DATA SHOWN
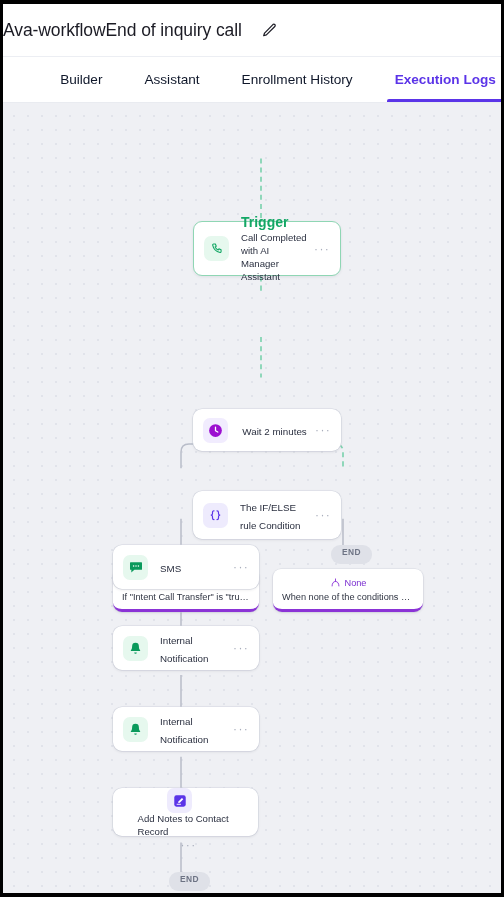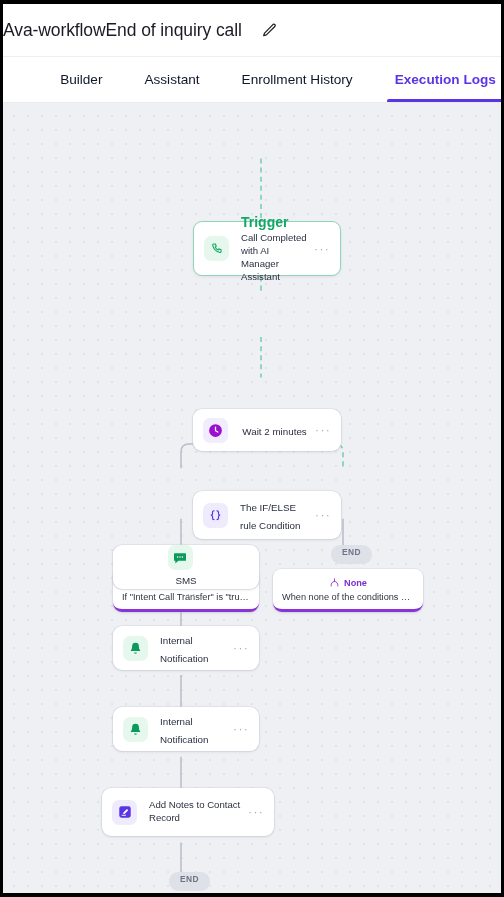--- a/index.html
+++ b/index.html
@@ -303,7 +303,7 @@
 
       <div class="end-pill" style="left:328px; top:442px;">END</div>
 
-      <div class="node" style="left:110px; top:442px; width:146px; height:44px;flex-direction:column;">
+      <div class="node" style="left:110px; top:442px; width:146px; height:44px;">
         <span class="ico green">
           <svg viewBox="0 0 24 24" width="16" height="16">
             <path d="M4 4.8h16a1 1 0 0 1 1 1v9.4a1 1 0 0 1-1 1H9.6L5 20.1v-3.9H4a1 1 0 0 1-1-1V5.8a1 1 0 0 1 1-1z" fill="#0a9a5c"></path>

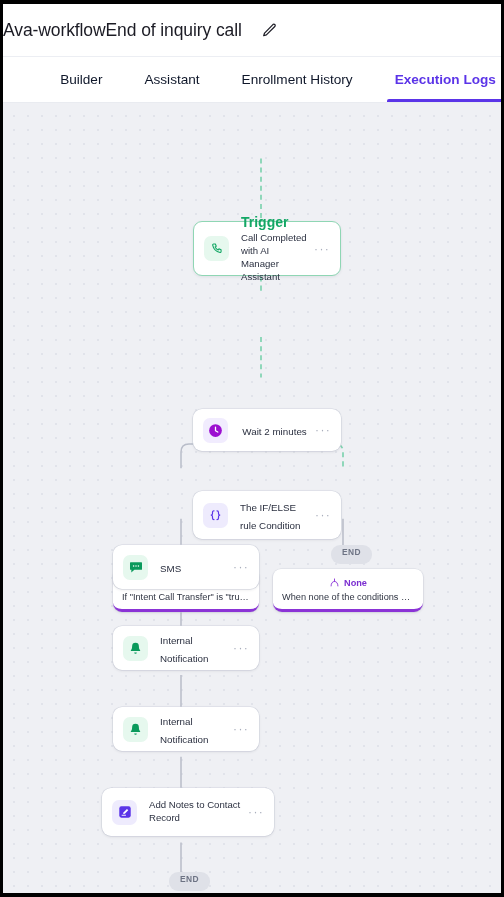--- a/index.html
+++ b/index.html
@@ -167,7 +167,7 @@
   }
   .branch-head .label {
     font-size: 9.2px;
-    font-weight: bold;
+    font-weight: normal;
     color: #7b2fd0;
     white-space: nowrap;
   }

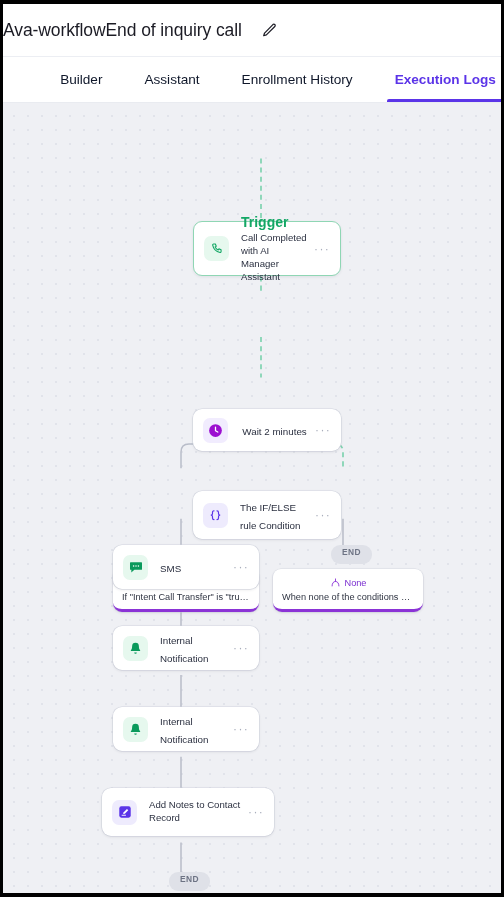--- a/index.html
+++ b/index.html
@@ -344,7 +344,7 @@
         <span class="dots">···</span>
       </div>
 
-      <div class="node" style="left:99px; top:685px; width:172px; height:48px;">
+      <div class="node" style="left:110px; top:685px; width:145px; height:48px;flex-direction:column;">
         <span class="ico indigo-soft">
           <svg viewBox="0 0 24 24" width="16" height="16">
             <rect x="3.4" y="3.4" width="17.2" height="17.2" rx="3.2" fill="#5b34e8"></rect>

WHAT THE TASK ASKS
In full and without any pictures, print the listing above exactly.

TASK RESPONSE
--- a/index.html
+++ b/index.html
@@ -303,7 +303,7 @@
 
       <div class="end-pill" style="left:328px; top:442px;">END</div>
 
-      <div class="node" style="left:110px; top:442px; width:146px; height:44px;flex-direction:column;">
+      <div class="node" style="left:110px; top:442px; width:146px; height:44px;">
         <span class="ico green">
           <svg viewBox="0 0 24 24" width="16" height="16">
             <path d="M4 4.8h16a1 1 0 0 1 1 1v9.4a1 1 0 0 1-1 1H9.6L5 20.1v-3.9H4a1 1 0 0 1-1-1V5.8a1 1 0 0 1 1-1z" fill="#0a9a5c"></path>

--- a/index.html
+++ b/index.html
@@ -167,7 +167,7 @@
   }
   .branch-head .label {
     font-size: 9.2px;
-    font-weight: bold;
+    font-weight: normal;
     color: #7b2fd0;
     white-space: nowrap;
   }

--- a/index.html
+++ b/index.html
@@ -344,7 +344,7 @@
         <span class="dots">···</span>
       </div>
 
-      <div class="node" style="left:99px; top:685px; width:172px; height:48px;">
+      <div class="node" style="left:110px; top:685px; width:145px; height:48px;flex-direction:column;">
         <span class="ico indigo-soft">
           <svg viewBox="0 0 24 24" width="16" height="16">
             <rect x="3.4" y="3.4" width="17.2" height="17.2" rx="3.2" fill="#5b34e8"></rect>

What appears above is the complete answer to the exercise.